Im Jahr 2023 wird das Pro-Kopf-BIP bei etwas mehr als 6000 US-Dollar liegen.
Im Außenhandel exportiert Georgien hauptsächlich Kupfererz, Ferrolegierungen und reexportiert Autos. Im Agrar- und Ernährungsbereich ist Georgien für Wein, Spirituosen, Gold und Medikamente bekannt. Es importiert Kohlenwasserstoffe, Autos, Kupfer, Industrieanlagen, Weizen und Roggen.
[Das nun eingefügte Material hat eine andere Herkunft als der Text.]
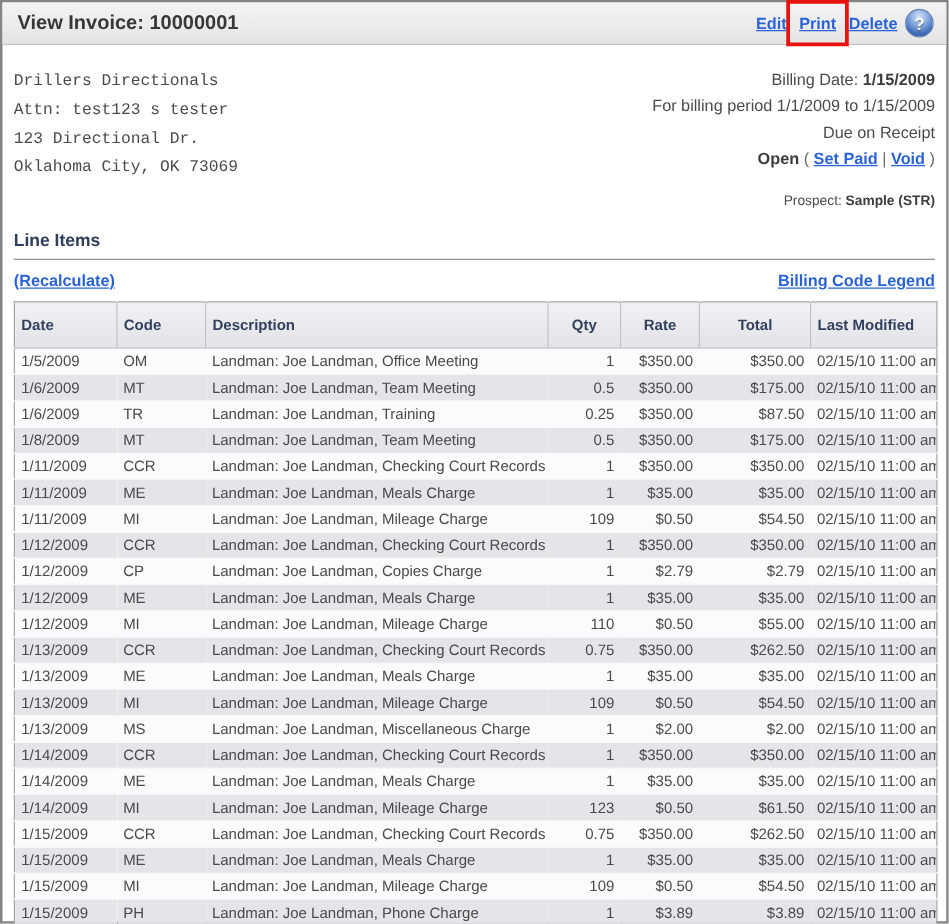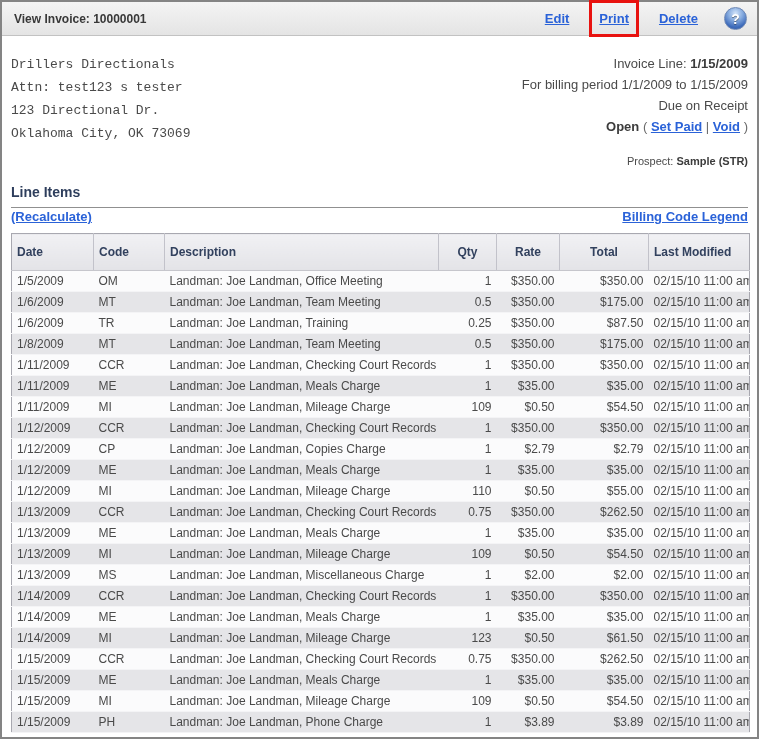--- a/index.html
+++ b/index.html
@@ -25,7 +25,7 @@
     padding: 0 10px 0 12px;
   }
   .page-title {
-    font-size: 12px; font-weight: bold; color: #383838;
+    font-size: 16px; font-weight: bold; color: #383838;
     flex: 1 1 auto;
   }
   .title-actions { display: flex; align-items: center; gap: 20px; }

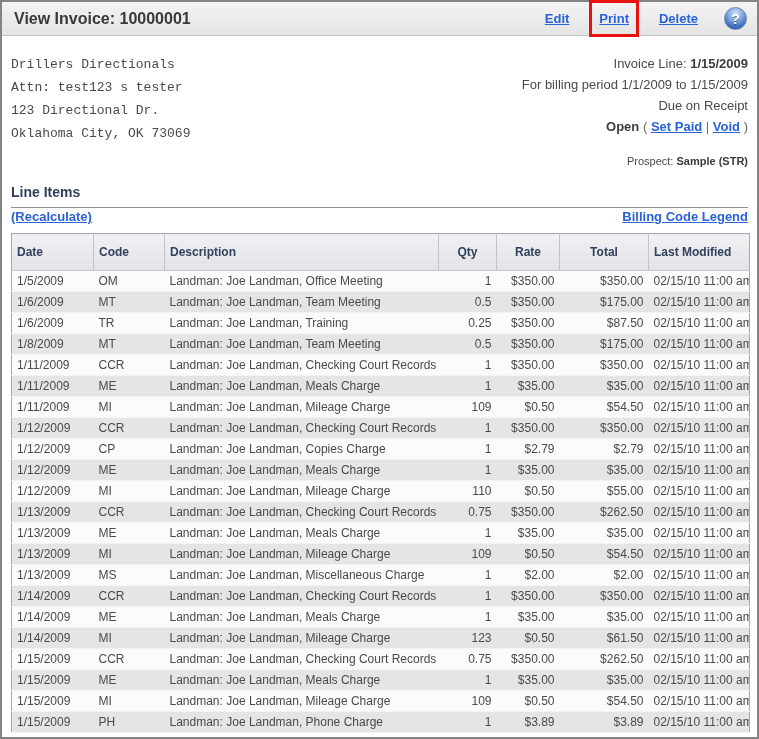--- a/index.html
+++ b/index.html
@@ -28,7 +28,7 @@
     font-size: 16px; font-weight: bold; color: #383838;
     flex: 1 1 auto;
   }
-  .title-actions { display: flex; align-items: center; gap: 20px; }
+  .title-actions { display: flex; align-items: center; gap: 0; }
   a.action-link, a.inline-link {
     color: #2a62d8; font-weight: bold; text-decoration: underline;
     font-size: 13px; cursor: pointer;

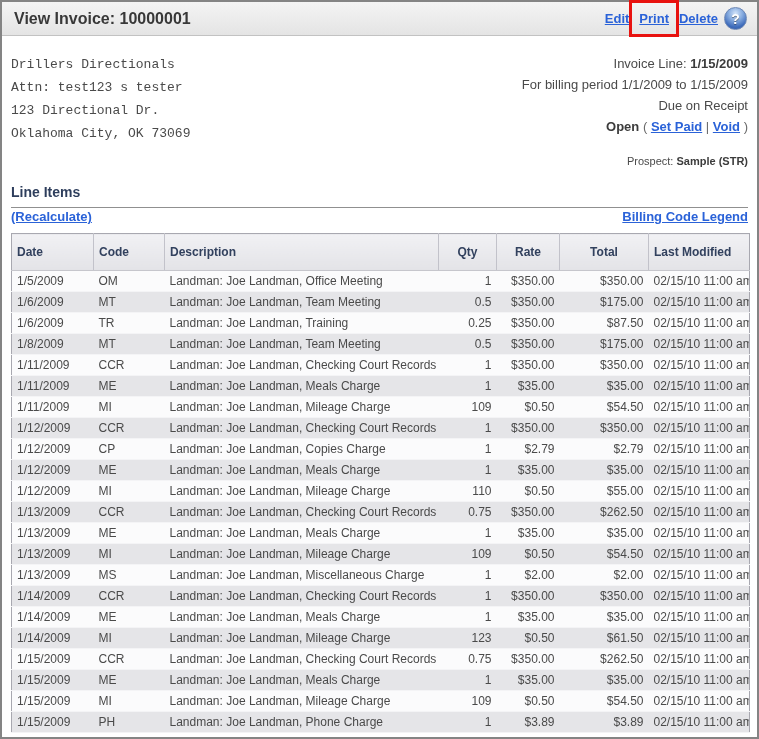--- a/index.html
+++ b/index.html
@@ -127,7 +127,7 @@
       </div>
       <div class="meta-block">
         <div>
-          <span>Invoice Line:</span>
+          <span>Billing Date:</span>
           <span class="bold-val">1/15/2009</span>
         </div>
         <div>For billing period 1/1/2009 to 1/15/2009</div>

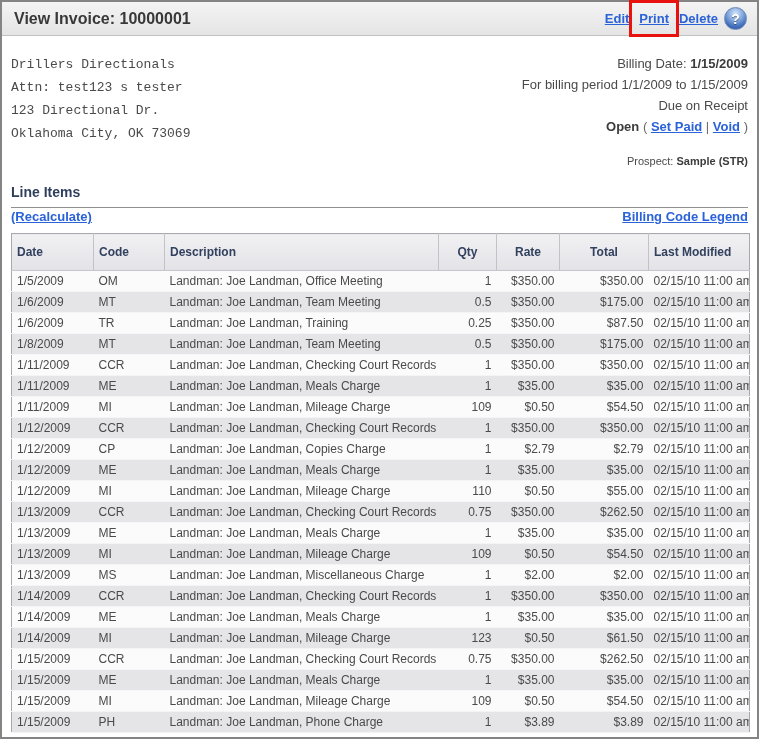--- a/index.html
+++ b/index.html
@@ -69,7 +69,7 @@
   }
   .links-row {
     display: flex; justify-content: space-between; align-items: center;
-    margin-top: 1px;
+    margin-top: 9px;
   }
   
   table.line-items {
Der boomende Tourismus ist eine wichtige Achse in der Wirtschaft. Im Jahr 2018 empfing Georgien 8 Millionen Besucher, was fast dreimal so viel ist wie die Einwohnerzahl des Landes. Im Jahr 2023 hatte das Land bei den internationalen Besuchern fast wieder den Stand von vor der Kovid erreicht. Das Land ist somit dank seiner Strukturreformen immer besser in die Weltwirtschaft integriert und zieht Investoren aufgrund zahlreicher Vorteile an: eine sehr liberale Politik, eine strategische Lage, ein günstiges Steuersystem, eine leicht zu erwerbende Aufenthaltsgenehmigung und eine einfache Anreise.